The couple stayed up all night watching the news and surfing the Internet to find out how many winners they would be sharing their prize with. By 6 a.m., they knew there were two other winning tickets and they took theirs to a bank lock box first thing in the morning.
Merle Butler recalled a teller jokingly asking if they had come to lock up their winning ticket.
He laughed and said lightly, "Yeah, I won and I have to put this thing away." The teller laughed, not knowing he was telling the truth.
The newly-minted multimillionaires decided or a one-time lump sum of $157.8 million.
The couple only told five family members and close friends that they had won. When it was announced that one of the three winning tickets had been sold in Red Bud, the mystery winner became the talk of the town.
"People kept asking me if I won and I kept laughing it off and saying, 'Yeah, sure. I won it," Merle Butler said. "I've answered most of them truthfully that yes I did, but they didn't catch it."
For the next three weeks, the couple quietly worked with out-of-town legal and financial advisers before coming forward. Butler, a retired computer analyst, said that the win has been like "another full-time job."
"I'm not looking for sympathy, I'm just saying it's a bit of work to set all this up," he said.
The couple were coy about how they would spend the money, saying they had a good team of financial advisers and lawyers that were helping them set things up. They did say that they loved their hometown and had no plans to move.

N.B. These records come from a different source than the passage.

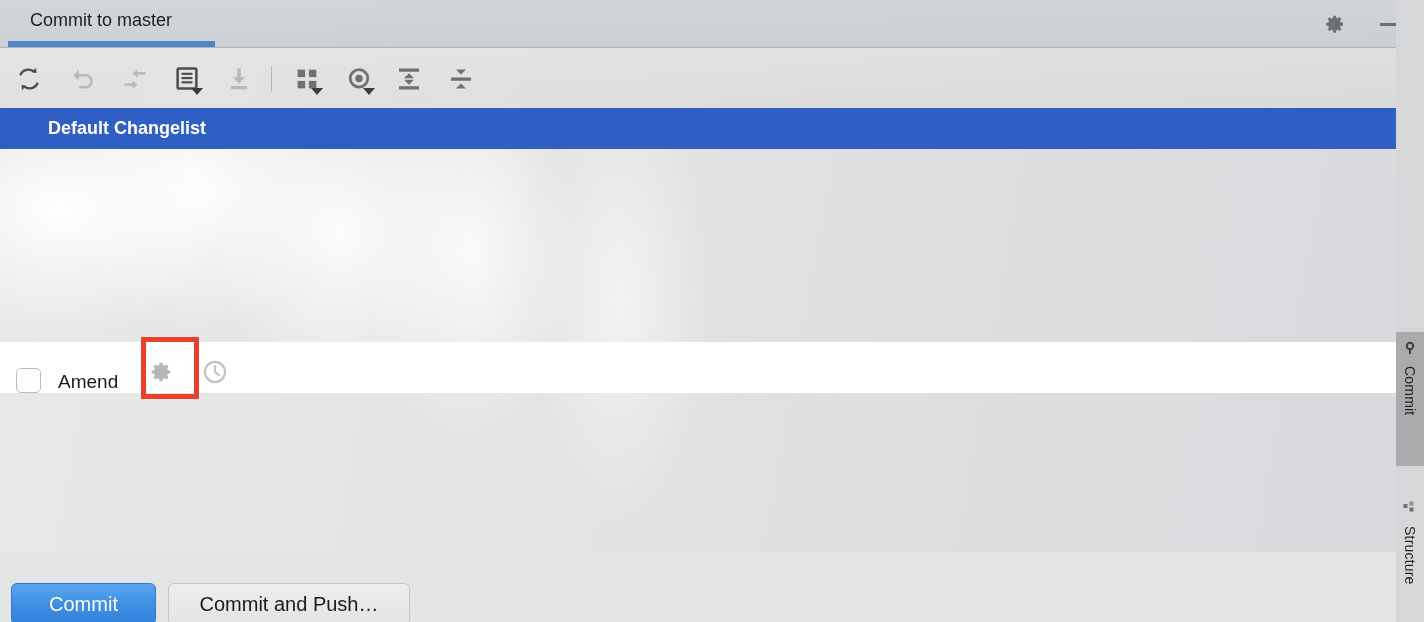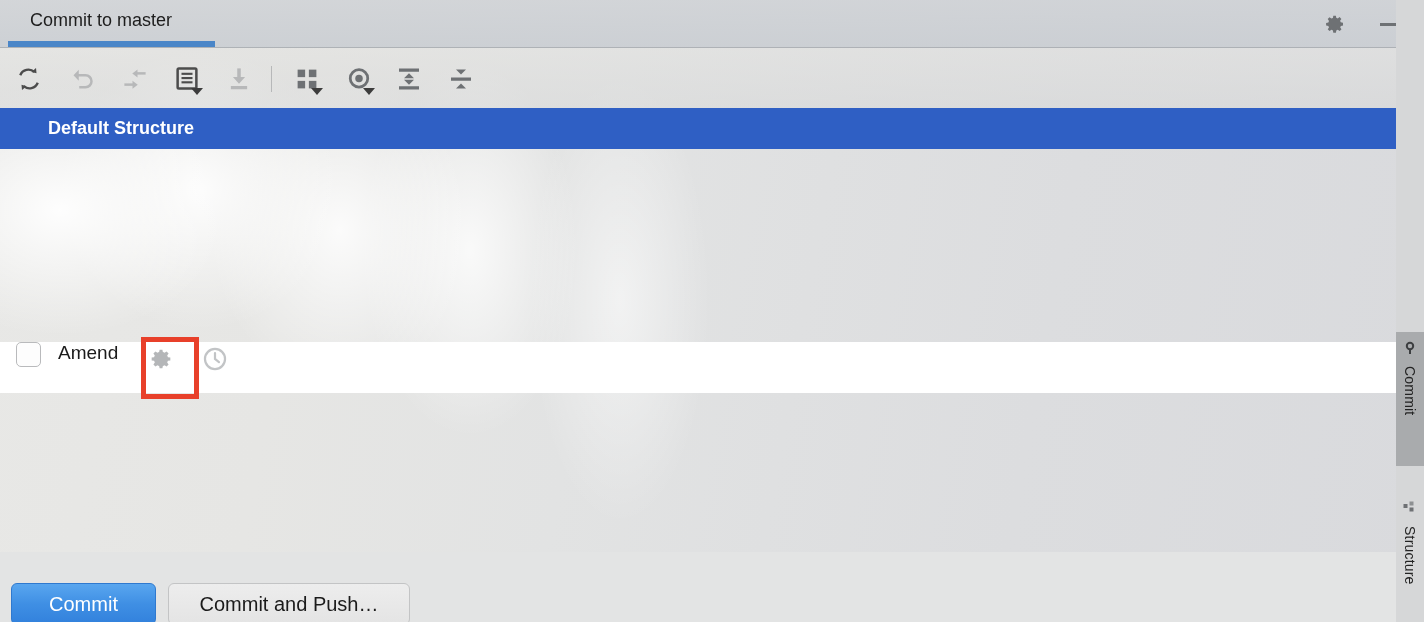"Default Structure" span.changelist-label { text: Structure -> Changelist }
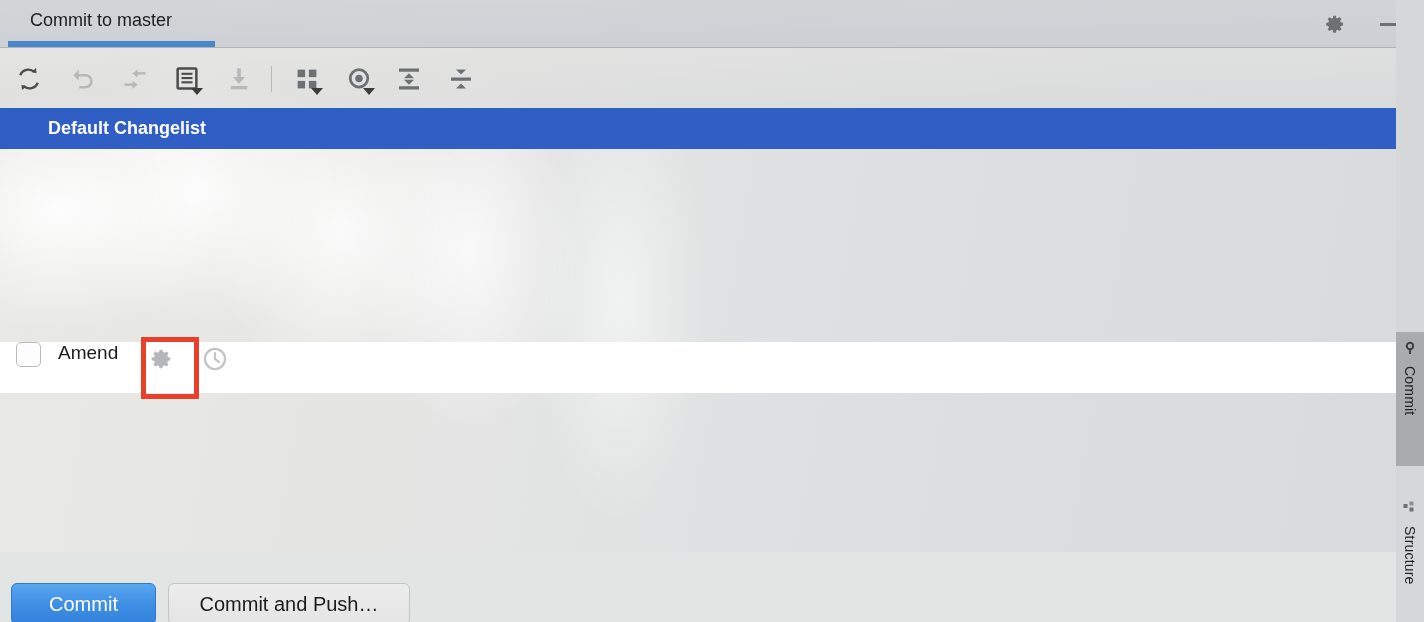"Amend" .amend-row { align-items: flex-start -> flex-end }
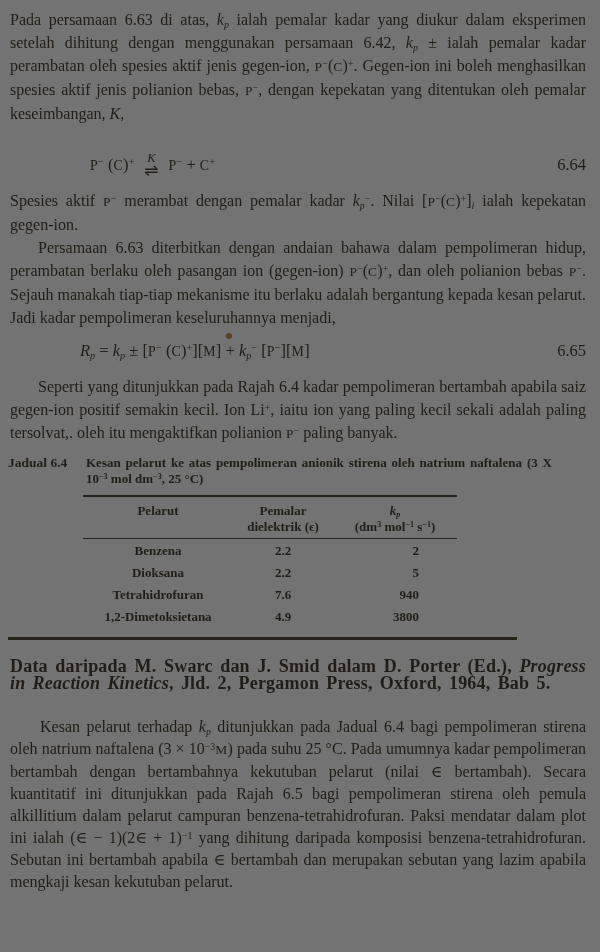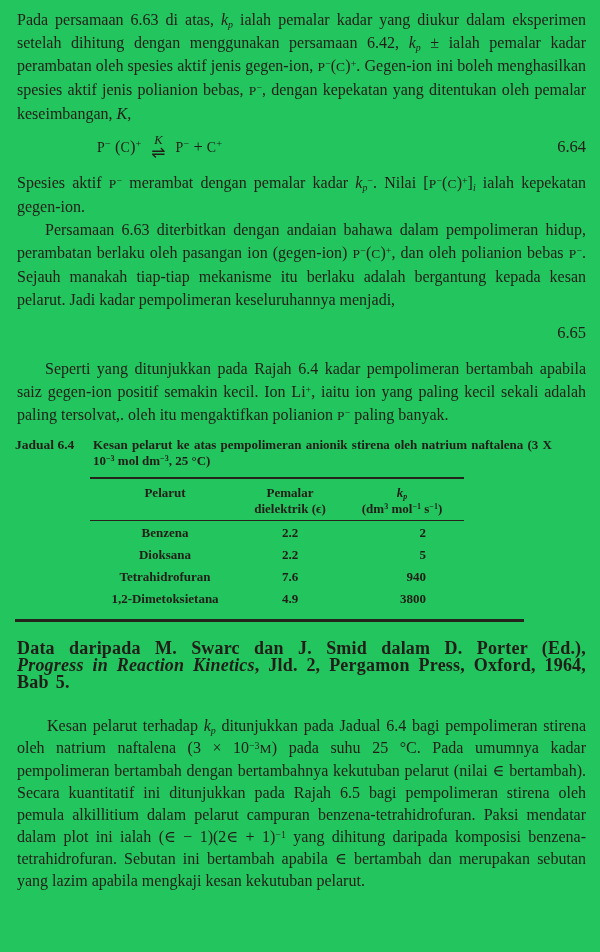"Pada persamaan 6.63 di atas," .page { background: #22c55e -> #737373; padding: 8px 14px 0 17px -> 8px 14px 0 10px }
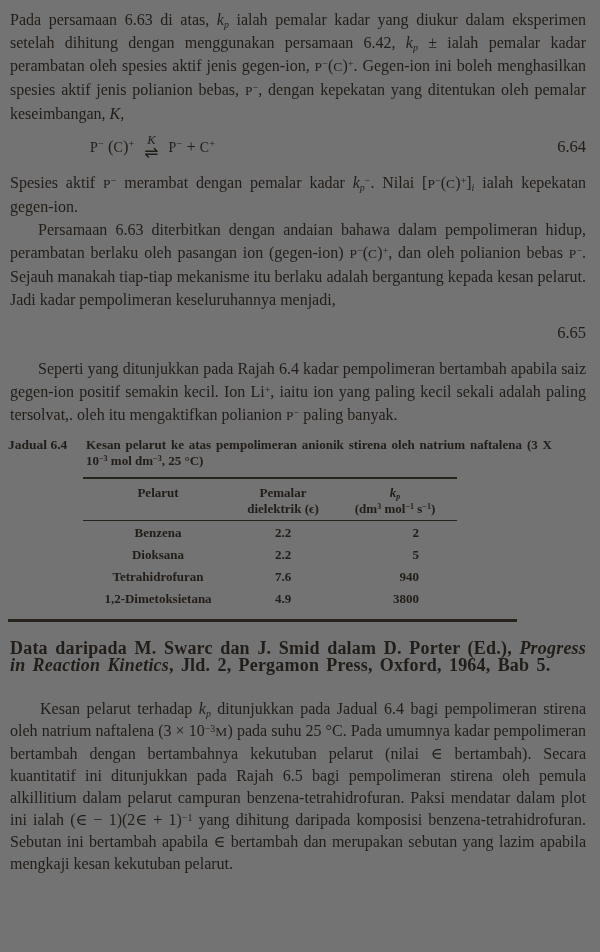"P− (C)+" #eq64 { margin: 10px 0 12px -> 28px 0 12px }
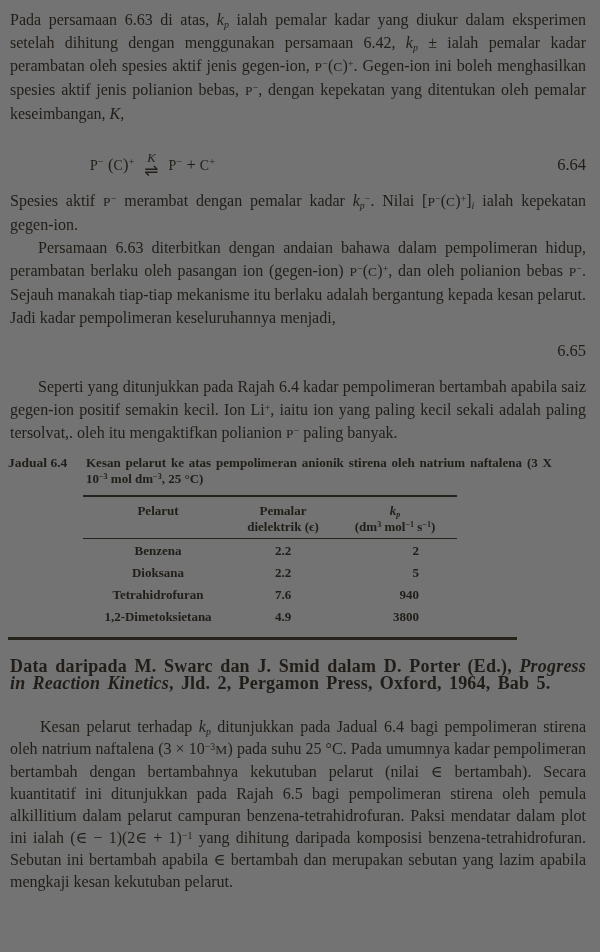"Rp = kp ± [P−" span.eq-body { html: none -> <span> <span><i>R<sub>p</sub></i> = <i>k<sub>p</sub></i> ± [<span>P</span><sup>−</sup> (<span>C</span>)<sup>+</sup>][<span>M</span>] + <i>k<sub>p</sub></i><sup>−</sup> [<span>P</span><sup>−</sup>][<span>M</span>]</span> <span></span> </span> }
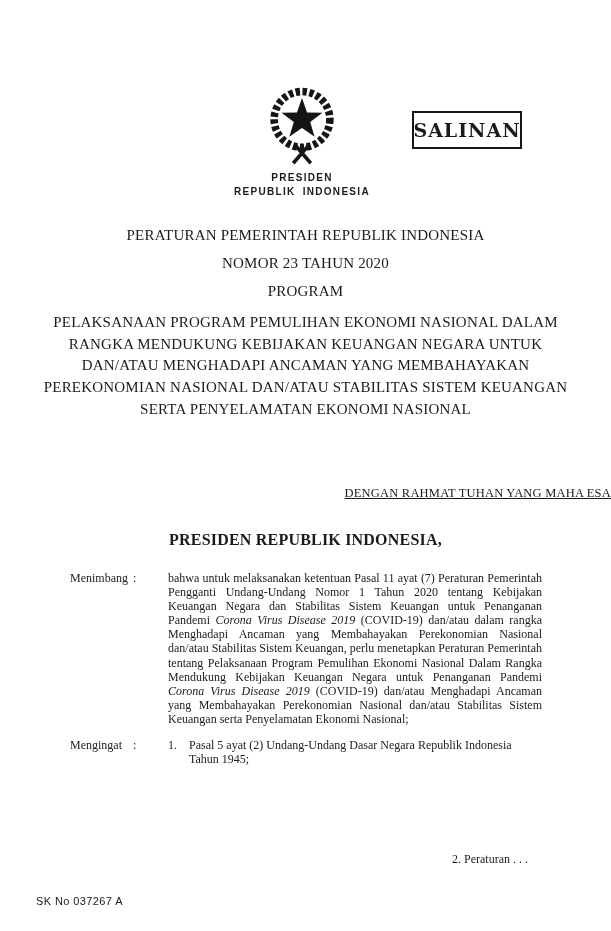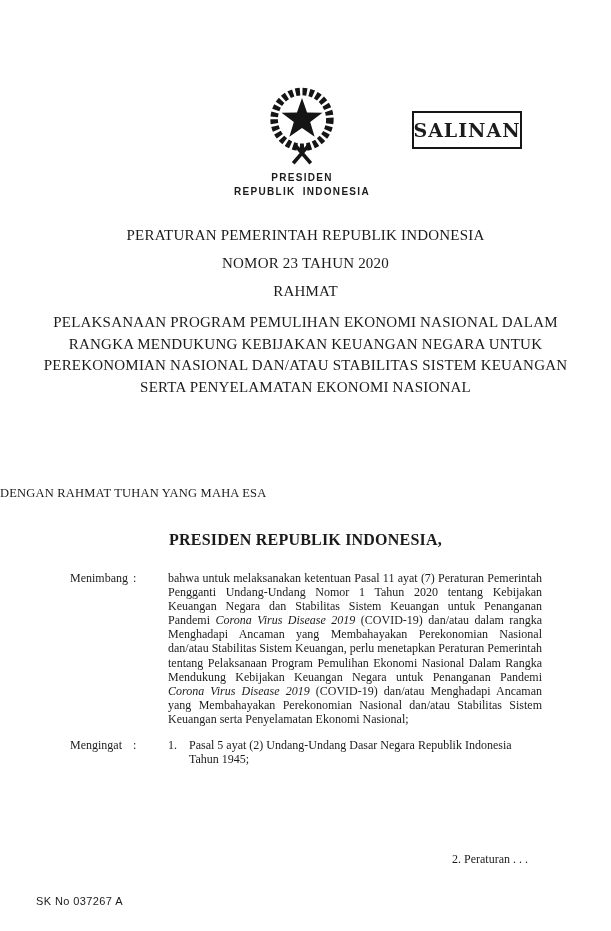"RAHMAT" div.title-line { text: RAHMAT -> PROGRAM }
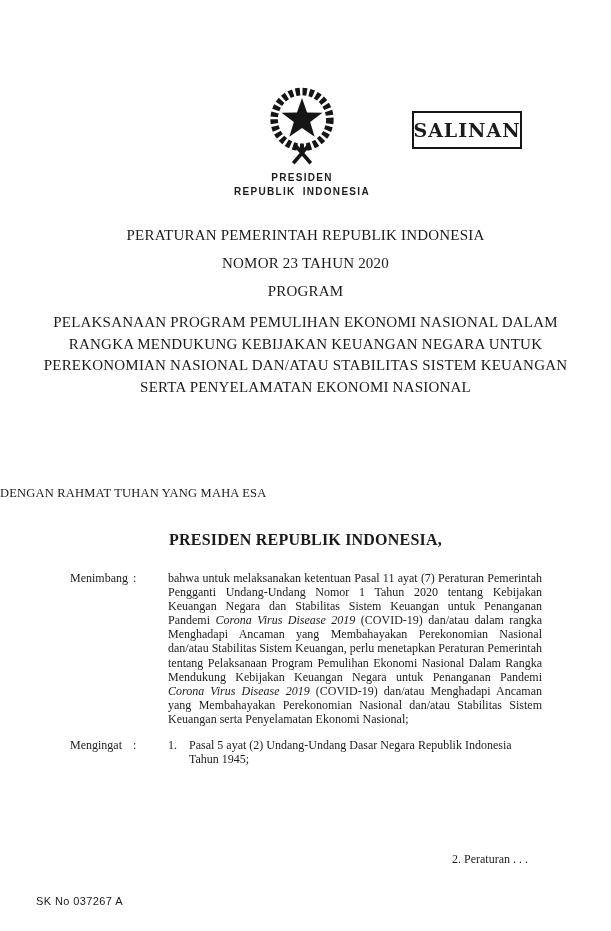"DAN/ATAU MENGHADAPI ANCAMAN YANG" div { html: none -> <div>DAN/ATAU MENGHADAPI ANCAMAN YANG MEMBAHAYAKAN</div> }
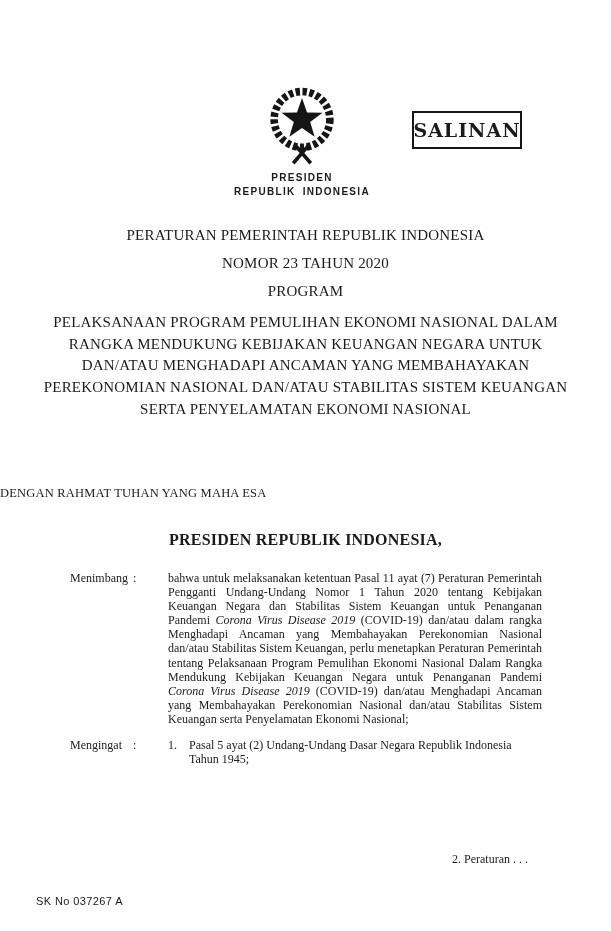"DENGAN RAHMAT TUHAN YANG MAHA" .invocation { text-align: left -> right; text-decoration: none -> underline }
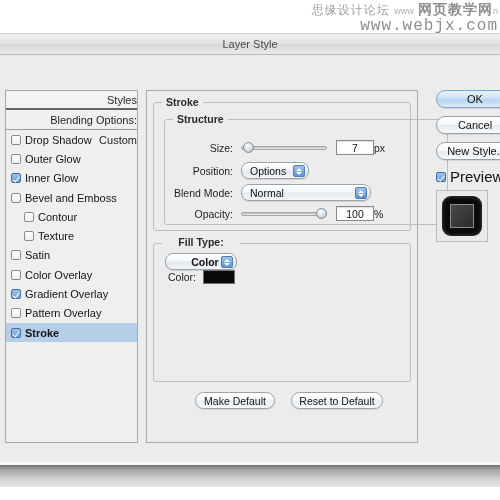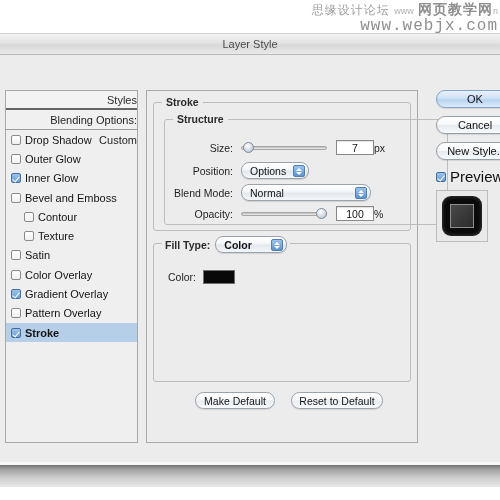"Fill Type:" .legend-fill { flex-direction: none -> column }
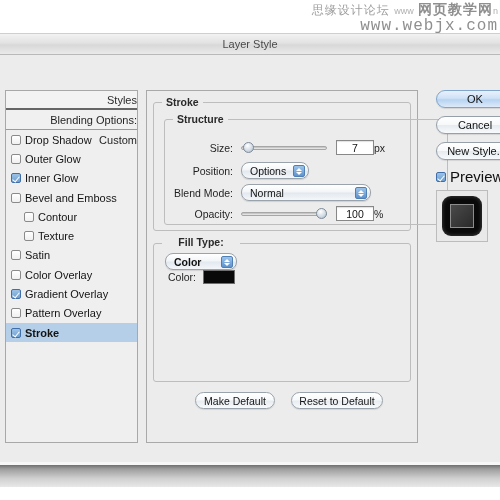"Color" span.popup { justify-content: none -> center }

The couple were required to have their identities revealed and appear at a news conference today. Illinois officials have said winners are required to come forward in order to prove to the public that the money is being rewarded.
The other two Mega Million lottery winners were from Kansas and Maryland and those states do not require the winner to go public.
The drawing for the world's largest jackpot was on March 30. The winning numbers were 2-4-23-38-46 and the Mega Ball number was 23.
The Kansas winner was the first to claim a piece of the prize on April 6.
Kansas Lottery authorities presented a jumbo check for an estimated $218 million to a cardboard poster figure with a smiley-face head and the words "anonymous jackpot winner" printed on its chest.
Lottery officials would not reveal the gender, age or any other details about the winner, saying only that the winner played "quite often," but not "a lot." The winner chose to take the cash option of $157 million.
The Maryland prize was claimed on April 9 by three teachers, identified as the "Three Amigos." Lottery officials released a photo of them holding an oversized check in front of their faces.
The winners were a man in his 40s, a woman in her 20s and a woman in her 50s and they had pooled their money to buy 60 tickets.
The Maryland trio chose the cash option of $158 million. After taxes, they will take home a little less than $35 million each.